MATERIALS PROVIDED:
☆ ☆ ☆
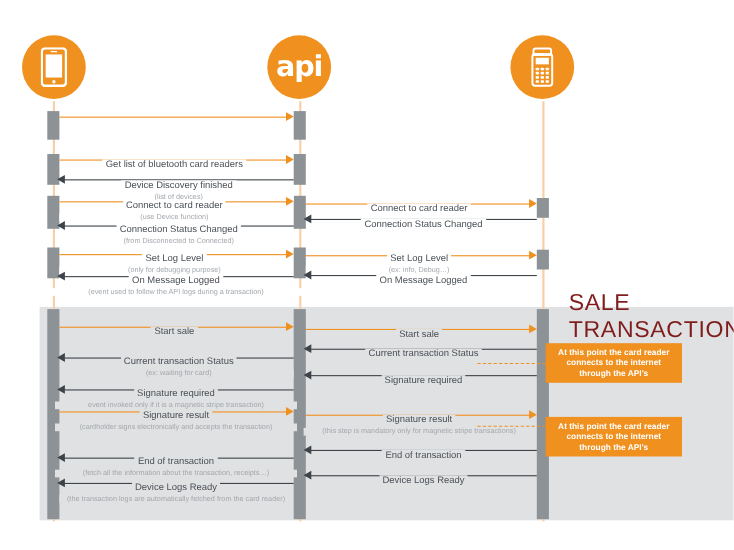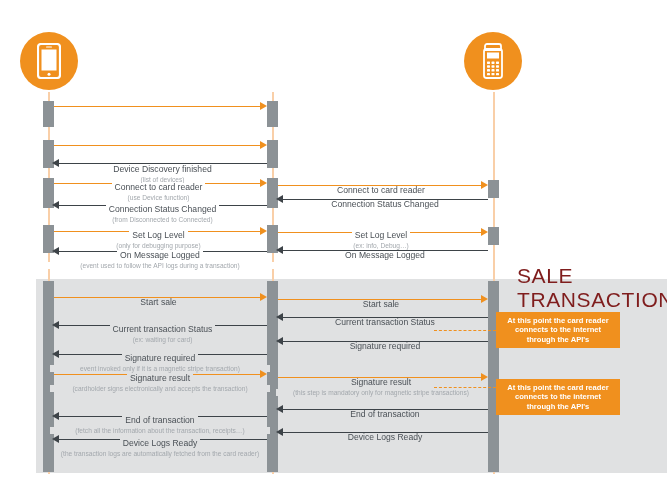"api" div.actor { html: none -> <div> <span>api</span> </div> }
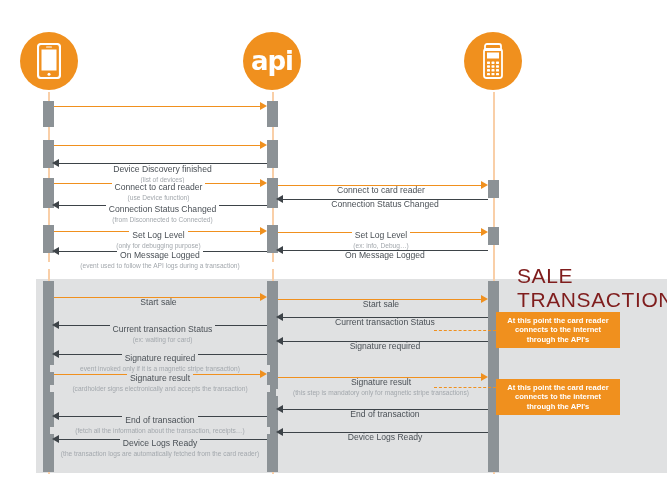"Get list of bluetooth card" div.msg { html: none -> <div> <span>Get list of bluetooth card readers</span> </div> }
☆ ☆ ☆
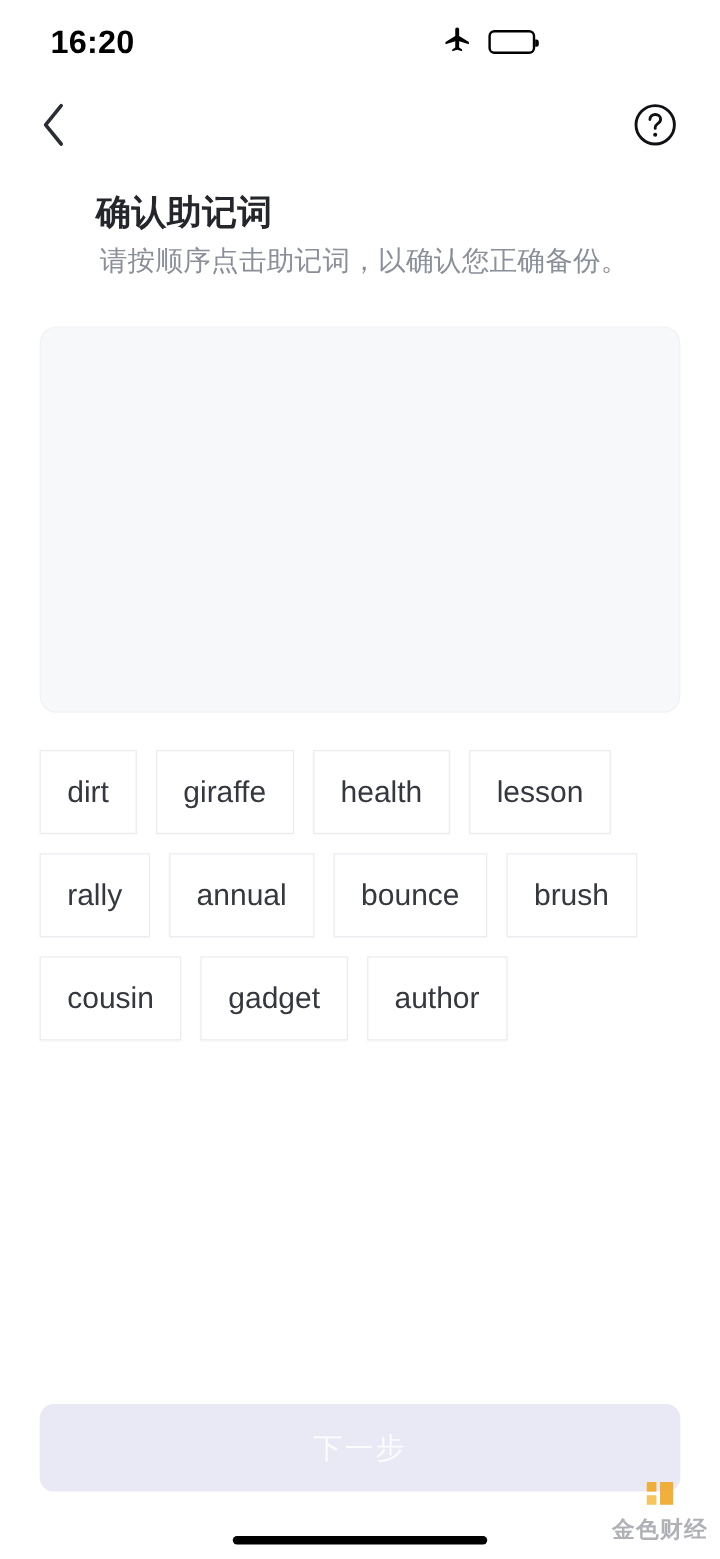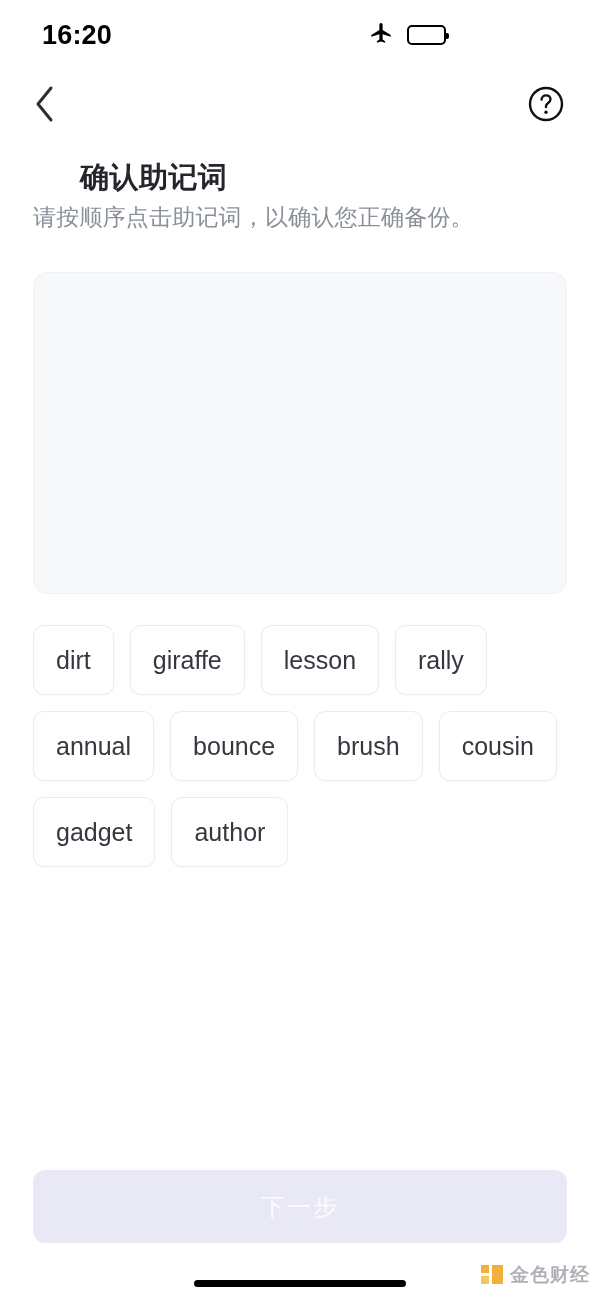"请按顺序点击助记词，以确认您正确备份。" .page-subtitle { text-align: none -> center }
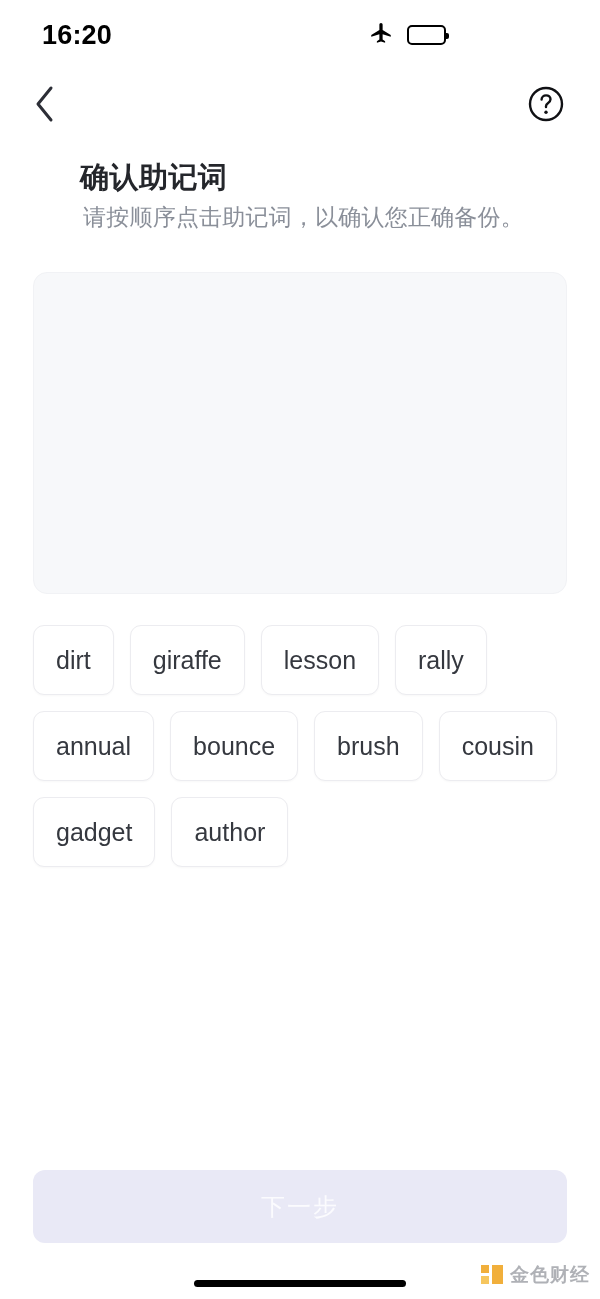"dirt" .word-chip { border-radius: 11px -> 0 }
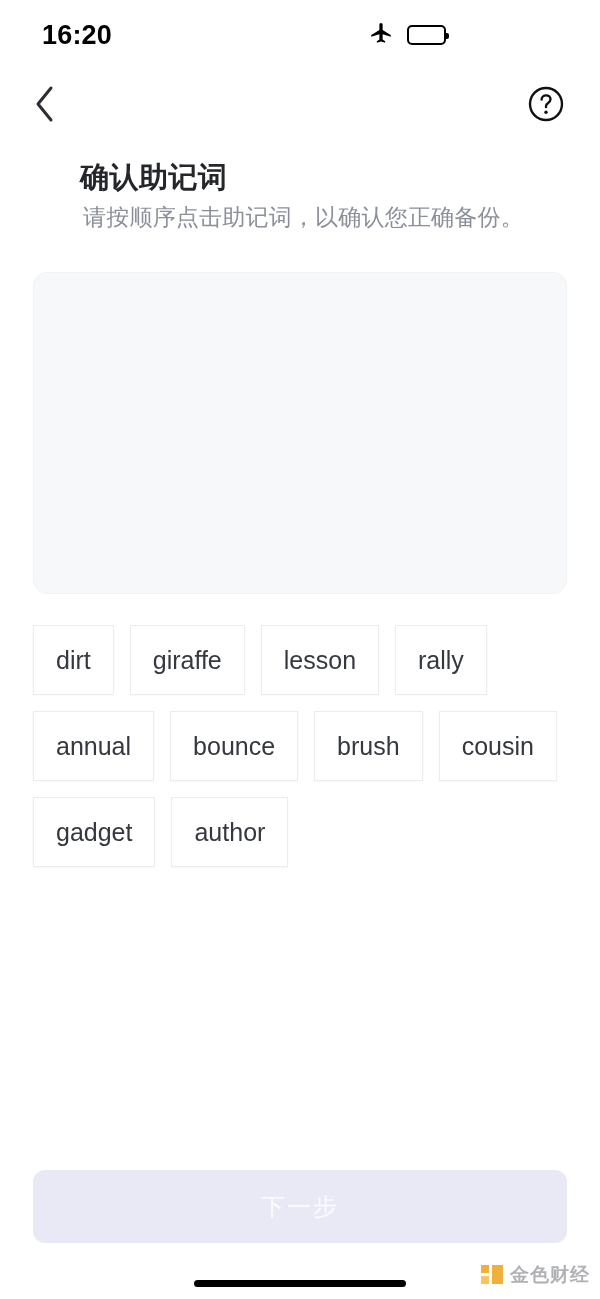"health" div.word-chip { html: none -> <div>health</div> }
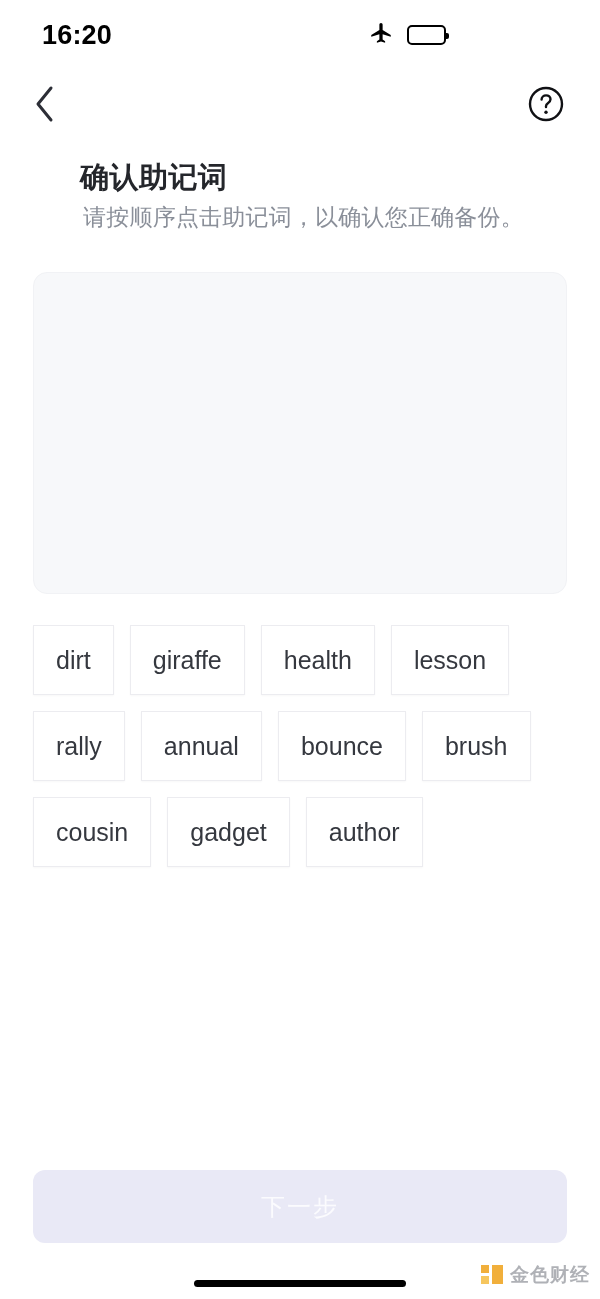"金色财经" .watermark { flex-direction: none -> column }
☆ ☆ ☆
YOUR GOAL: The lines to set down run from the line with "text-align: none ->" up to and including the line with "flex-direction: none ->" in the entries above. Reproduce them exactly, with no pictures.

EXERCISE SOLUTION:
"请按顺序点击助记词，以确认您正确备份。" .page-subtitle { text-align: none -> center }
"dirt" .word-chip { border-radius: 11px -> 0 }
"health" div.word-chip { html: none -> <div>health</div> }
"金色财经" .watermark { flex-direction: none -> column }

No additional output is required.